§ ACTIVITY
Of the records that follow, copy only the lines from the line containing "total quantity: 23 -> 19" to the line containing "total: 6713.39 -> 6595.62", both included, exactly as written.

** Opening INFORMATION block **

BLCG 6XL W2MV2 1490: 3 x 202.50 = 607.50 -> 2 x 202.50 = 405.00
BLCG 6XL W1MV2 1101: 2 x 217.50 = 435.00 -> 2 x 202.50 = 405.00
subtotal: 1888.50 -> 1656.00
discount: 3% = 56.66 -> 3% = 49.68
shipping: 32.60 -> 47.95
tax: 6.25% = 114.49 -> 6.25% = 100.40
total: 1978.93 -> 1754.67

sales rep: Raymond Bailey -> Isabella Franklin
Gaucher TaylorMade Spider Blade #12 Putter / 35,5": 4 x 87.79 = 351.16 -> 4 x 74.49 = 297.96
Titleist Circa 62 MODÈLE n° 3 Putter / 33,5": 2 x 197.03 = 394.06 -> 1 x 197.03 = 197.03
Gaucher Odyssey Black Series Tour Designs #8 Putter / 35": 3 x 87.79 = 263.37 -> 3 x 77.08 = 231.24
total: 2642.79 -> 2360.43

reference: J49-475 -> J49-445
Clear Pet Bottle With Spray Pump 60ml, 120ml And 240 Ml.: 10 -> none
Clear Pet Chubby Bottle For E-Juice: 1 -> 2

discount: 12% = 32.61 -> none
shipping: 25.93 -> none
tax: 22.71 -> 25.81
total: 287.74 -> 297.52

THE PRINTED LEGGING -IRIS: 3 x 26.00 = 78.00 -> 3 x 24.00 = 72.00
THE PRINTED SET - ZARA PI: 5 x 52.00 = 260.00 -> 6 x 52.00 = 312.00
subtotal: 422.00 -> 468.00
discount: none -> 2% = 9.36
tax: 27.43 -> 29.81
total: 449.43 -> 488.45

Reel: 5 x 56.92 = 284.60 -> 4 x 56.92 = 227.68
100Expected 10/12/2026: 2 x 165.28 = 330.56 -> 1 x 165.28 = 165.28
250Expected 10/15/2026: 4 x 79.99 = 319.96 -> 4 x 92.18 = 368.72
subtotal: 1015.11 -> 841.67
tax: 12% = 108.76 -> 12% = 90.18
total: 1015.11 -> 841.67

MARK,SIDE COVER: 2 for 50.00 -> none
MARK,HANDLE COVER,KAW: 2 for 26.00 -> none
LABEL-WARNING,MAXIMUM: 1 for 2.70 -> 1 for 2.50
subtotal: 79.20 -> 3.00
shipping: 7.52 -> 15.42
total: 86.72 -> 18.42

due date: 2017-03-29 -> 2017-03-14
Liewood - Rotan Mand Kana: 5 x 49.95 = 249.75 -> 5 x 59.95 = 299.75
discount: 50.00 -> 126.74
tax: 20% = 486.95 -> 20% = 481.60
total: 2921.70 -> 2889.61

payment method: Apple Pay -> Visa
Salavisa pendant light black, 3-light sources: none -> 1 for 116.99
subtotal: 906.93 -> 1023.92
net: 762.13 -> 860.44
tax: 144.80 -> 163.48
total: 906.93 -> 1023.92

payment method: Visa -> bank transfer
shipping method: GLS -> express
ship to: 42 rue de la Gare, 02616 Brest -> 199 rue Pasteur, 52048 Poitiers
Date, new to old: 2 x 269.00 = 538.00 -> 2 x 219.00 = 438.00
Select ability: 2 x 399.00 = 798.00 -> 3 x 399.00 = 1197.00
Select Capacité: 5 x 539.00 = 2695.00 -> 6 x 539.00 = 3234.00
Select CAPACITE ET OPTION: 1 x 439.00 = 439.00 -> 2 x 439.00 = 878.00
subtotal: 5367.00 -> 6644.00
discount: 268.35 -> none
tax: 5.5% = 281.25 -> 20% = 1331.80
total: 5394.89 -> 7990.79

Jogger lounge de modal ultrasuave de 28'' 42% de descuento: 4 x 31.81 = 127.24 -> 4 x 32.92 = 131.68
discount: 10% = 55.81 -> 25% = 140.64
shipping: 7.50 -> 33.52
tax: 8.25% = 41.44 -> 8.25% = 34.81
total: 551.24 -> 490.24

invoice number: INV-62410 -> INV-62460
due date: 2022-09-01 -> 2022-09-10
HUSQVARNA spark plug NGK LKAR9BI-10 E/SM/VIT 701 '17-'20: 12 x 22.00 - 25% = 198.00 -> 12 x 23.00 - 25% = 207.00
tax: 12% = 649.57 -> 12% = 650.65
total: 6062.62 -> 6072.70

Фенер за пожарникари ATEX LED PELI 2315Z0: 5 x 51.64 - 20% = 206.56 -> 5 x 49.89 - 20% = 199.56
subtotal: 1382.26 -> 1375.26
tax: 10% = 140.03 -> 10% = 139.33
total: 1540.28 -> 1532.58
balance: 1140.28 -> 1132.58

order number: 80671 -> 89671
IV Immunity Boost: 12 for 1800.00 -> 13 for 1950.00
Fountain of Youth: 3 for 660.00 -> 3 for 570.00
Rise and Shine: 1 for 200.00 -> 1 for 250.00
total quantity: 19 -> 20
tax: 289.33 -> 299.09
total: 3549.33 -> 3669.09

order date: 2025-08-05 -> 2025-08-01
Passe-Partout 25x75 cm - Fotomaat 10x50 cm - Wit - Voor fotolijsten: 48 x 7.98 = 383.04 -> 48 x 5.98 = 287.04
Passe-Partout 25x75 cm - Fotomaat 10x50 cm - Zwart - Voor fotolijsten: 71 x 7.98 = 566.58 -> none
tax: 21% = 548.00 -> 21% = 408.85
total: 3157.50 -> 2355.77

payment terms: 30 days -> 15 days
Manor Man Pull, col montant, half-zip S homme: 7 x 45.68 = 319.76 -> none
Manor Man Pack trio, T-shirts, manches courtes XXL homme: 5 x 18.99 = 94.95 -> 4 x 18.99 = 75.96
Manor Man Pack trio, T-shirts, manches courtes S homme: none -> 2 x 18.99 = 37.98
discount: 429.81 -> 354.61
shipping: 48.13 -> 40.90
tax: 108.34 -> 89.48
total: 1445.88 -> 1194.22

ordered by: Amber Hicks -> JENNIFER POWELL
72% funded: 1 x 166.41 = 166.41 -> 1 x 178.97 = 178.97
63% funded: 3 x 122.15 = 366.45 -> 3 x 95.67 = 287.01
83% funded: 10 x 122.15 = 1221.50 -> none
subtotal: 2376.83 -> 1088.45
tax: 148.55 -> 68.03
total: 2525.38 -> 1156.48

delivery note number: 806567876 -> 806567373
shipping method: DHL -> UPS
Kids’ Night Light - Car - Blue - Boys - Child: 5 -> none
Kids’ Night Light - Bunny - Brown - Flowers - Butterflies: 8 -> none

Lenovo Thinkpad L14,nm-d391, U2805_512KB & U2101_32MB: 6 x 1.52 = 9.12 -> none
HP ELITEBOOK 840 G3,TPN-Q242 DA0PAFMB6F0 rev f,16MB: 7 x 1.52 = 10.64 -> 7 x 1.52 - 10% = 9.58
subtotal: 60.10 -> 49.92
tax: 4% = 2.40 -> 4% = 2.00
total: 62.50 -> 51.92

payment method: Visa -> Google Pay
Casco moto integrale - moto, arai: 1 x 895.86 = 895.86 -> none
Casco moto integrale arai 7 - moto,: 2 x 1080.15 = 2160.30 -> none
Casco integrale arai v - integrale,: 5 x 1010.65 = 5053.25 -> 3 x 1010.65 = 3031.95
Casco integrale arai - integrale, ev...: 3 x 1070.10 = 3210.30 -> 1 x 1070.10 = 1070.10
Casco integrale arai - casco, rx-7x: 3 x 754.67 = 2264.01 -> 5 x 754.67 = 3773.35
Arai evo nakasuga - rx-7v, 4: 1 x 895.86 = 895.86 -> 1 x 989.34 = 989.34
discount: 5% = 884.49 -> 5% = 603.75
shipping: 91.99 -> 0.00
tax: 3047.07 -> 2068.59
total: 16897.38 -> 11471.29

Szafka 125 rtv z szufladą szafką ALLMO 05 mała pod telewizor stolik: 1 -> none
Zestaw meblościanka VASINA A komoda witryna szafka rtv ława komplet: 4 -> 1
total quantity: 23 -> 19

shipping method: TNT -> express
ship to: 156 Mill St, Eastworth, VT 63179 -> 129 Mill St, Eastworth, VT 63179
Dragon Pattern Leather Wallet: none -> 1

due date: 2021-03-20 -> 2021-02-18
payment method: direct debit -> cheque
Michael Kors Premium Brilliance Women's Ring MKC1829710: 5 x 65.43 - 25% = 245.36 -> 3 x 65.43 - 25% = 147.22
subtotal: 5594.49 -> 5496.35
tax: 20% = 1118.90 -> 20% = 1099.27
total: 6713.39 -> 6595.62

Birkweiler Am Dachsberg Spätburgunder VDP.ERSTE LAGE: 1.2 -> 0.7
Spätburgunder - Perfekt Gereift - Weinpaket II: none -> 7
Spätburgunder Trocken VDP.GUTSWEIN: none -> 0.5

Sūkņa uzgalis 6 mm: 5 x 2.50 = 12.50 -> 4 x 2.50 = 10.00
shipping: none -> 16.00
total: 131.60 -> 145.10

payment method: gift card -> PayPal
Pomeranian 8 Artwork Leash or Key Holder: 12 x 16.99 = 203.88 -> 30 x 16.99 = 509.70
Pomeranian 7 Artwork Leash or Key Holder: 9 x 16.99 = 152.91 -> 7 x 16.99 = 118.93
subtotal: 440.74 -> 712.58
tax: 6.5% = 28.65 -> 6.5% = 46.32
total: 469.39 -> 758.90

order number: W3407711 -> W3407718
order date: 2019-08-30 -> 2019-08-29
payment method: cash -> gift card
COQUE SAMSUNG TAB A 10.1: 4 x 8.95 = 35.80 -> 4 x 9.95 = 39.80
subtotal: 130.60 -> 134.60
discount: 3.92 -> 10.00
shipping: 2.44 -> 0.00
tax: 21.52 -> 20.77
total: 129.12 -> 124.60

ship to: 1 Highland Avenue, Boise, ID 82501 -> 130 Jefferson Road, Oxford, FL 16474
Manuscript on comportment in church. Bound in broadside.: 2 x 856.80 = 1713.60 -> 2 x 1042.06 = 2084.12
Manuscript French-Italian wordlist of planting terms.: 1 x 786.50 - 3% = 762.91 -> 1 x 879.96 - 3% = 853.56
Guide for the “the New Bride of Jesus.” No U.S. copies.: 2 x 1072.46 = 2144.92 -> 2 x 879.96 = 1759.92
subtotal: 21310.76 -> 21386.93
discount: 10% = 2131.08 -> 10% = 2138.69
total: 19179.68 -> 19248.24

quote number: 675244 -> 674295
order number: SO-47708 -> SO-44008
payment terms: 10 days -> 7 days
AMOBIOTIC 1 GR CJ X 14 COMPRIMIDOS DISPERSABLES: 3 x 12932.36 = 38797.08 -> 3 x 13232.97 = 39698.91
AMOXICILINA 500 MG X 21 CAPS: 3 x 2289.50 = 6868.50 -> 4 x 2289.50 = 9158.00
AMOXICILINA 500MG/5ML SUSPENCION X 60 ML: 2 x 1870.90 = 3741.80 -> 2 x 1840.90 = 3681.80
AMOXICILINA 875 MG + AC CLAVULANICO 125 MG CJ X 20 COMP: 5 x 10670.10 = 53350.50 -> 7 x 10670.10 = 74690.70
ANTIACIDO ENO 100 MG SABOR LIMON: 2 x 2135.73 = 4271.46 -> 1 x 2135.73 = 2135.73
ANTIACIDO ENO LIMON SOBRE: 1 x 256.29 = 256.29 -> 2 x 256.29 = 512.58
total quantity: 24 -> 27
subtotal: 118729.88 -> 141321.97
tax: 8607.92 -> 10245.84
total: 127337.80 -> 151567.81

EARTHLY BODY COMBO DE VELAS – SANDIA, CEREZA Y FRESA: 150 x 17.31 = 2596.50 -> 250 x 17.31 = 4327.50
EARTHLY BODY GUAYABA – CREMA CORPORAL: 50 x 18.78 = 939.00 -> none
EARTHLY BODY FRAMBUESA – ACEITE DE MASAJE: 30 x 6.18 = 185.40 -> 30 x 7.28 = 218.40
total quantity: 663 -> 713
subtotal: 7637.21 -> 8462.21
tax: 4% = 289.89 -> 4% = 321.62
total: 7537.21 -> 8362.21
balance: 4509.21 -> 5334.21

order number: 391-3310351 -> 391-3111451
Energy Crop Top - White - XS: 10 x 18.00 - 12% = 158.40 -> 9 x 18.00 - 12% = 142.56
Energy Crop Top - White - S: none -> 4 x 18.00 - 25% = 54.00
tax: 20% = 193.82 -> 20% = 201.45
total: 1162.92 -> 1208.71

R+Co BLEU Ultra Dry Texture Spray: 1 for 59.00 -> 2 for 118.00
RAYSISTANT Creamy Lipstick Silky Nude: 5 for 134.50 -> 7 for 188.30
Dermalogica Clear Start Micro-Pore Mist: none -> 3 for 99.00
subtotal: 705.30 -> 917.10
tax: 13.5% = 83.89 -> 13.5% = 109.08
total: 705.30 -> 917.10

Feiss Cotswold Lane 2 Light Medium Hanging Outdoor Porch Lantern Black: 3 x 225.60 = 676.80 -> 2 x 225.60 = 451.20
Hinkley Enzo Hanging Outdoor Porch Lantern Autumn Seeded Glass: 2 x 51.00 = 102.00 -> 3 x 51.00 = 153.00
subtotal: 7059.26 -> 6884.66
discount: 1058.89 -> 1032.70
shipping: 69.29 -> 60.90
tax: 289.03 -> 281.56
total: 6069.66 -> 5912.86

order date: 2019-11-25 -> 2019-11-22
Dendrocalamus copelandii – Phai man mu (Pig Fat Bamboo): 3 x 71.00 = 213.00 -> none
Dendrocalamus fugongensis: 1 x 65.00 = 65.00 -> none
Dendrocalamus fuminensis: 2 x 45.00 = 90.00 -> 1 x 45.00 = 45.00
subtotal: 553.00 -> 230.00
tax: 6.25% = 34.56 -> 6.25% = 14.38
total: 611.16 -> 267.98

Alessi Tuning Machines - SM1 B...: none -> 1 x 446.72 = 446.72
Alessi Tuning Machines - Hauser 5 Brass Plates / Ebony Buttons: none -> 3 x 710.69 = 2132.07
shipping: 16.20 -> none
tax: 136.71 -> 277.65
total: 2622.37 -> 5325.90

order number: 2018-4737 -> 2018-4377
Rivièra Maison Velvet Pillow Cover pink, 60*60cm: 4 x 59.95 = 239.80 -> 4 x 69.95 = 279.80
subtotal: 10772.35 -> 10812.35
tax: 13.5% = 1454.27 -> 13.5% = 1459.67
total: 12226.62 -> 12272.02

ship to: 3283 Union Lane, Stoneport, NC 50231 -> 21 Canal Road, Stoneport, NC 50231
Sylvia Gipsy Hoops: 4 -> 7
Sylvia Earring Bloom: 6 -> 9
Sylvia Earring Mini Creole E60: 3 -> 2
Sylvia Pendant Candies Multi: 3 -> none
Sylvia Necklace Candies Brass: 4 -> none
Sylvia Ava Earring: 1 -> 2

** Closing INFORMATION block **

§ SOLUTION
total quantity: 23 -> 19

shipping method: TNT -> express
ship to: 156 Mill St, Eastworth, VT 63179 -> 129 Mill St, Eastworth, VT 63179
Dragon Pattern Leather Wallet: none -> 1

due date: 2021-03-20 -> 2021-02-18
payment method: direct debit -> cheque
Michael Kors Premium Brilliance Women's Ring MKC1829710: 5 x 65.43 - 25% = 245.36 -> 3 x 65.43 - 25% = 147.22
subtotal: 5594.49 -> 5496.35
tax: 20% = 1118.90 -> 20% = 1099.27
total: 6713.39 -> 6595.62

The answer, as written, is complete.